Western Hemisphere Regional Economic Outlook: Navigating Tighter Global Financial Conditions

November 2, 2022

  • Growth momentum continues in Latin America and the Caribbean, and the region is expected to grow by 3.5 percent in 2022. Amid tightening global financial conditions, however, growth is projected to decelerate to 1.7 percent in 2023.
  • Inflation is the highest in two-decades and is expected to recede gradually helped by decisive action by the region’s central banks.
  • Monetary policy should stay the course, and avoid easing prematurely, while fiscal policy should focus on strengthening public finances while protecting the vulnerable population from the inflation shock.

Santiago, Chile: Recent developments in Latin America and the Caribbean have been dominated by the impact of two distinct global shocks: the COVID-19 pandemic and the Russian invasion of Ukraine. A third shock—tightening global financial conditions—is now shaping the outlook for the region, the International Monetary Fund (IMF) said in its latest Regional Economic Outlook for the Western Hemisphere .

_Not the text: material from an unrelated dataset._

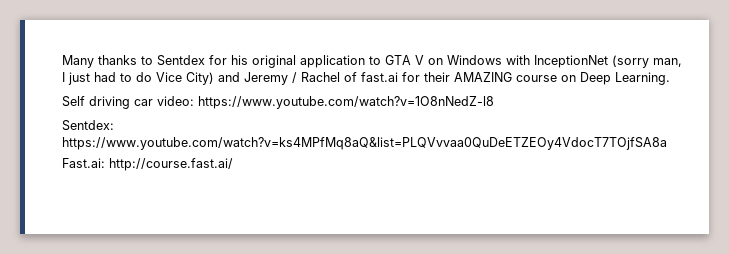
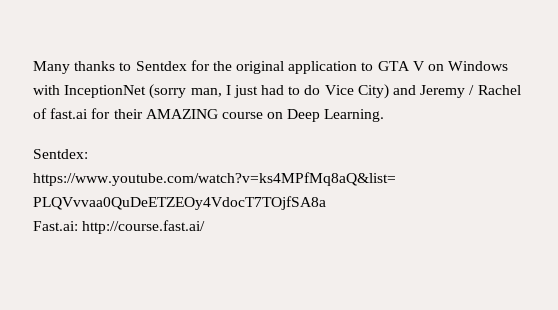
[231,55,248,65] his -> [212,61,232,71] the
[62,96,494,109] // Self driving car video: https://www.youtube.com/watch?v=1O8nNedZ-l8 -> (385, 115) none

After contracting sharply in 2020, most of the economies in Latin America and the Caribbean recovered strongly in 2021 and early 2022, helped by the global recovery, the normalization of service sectors, and favorable external conditions, including high commodity prices. Strong momentum early in the year led to an upward revision of growth to 3.5 percent for 2022 – half percentage point higher than projected in July.

However, inflation pressures built up and became broad-based throughout the region. In Brazil, Chile [1] , Colombia, Mexico and Peru inflation recently reached a two-decade high of 10 percent. The swift response of the region’s monetary authorities—raising interest rates well ahead of other economies—helped contain price pressures and keep long-term inflation expectations anchored. However, inflation remains high and is expected to recede only gradually.

Amid global monetary and financial tightening, and the ensuing slowdown in global growth and softening of commodity prices, growth in the region is poised to decelerate to 1.7 percent in 2023 or 0.3 percentage points lower than forecasted in July.

Downside risks dominate the outlook and stem from tighter financial conditions, a more pronounced global slowdown, and entrenched inflation. A sharp fall in commodity prices and social unrest are also important risks for the region.

With inflation yet to abate and most economies still operating at or near potential, monetary policy should avoid easing prematurely and must stay the course. Having to restore price stability later if inflation becomes entrenched would be very costly.

Fiscal support deployed to mitigate the impact of inflation on the most vulnerable should be accompanied by compensating measures, where fiscal space does not exist, but also to support monetary authorities’ efforts to tame inflation. With weak public finances in many countries and rising financing costs, strengthening fiscal frameworks with particular emphasis on inclusive policies, including those that aim to protect vulnerable households, will be key to credibly put public debt on a downward path while ensuring social stability.

Achieving these policy objectives will also require boosting medium-term growth, by raising productivity and good-quality public and private investment. Policies should focus on strengthening human capital, simplifying and modernizing labor regulations, and lifting barriers to firm entry and exit.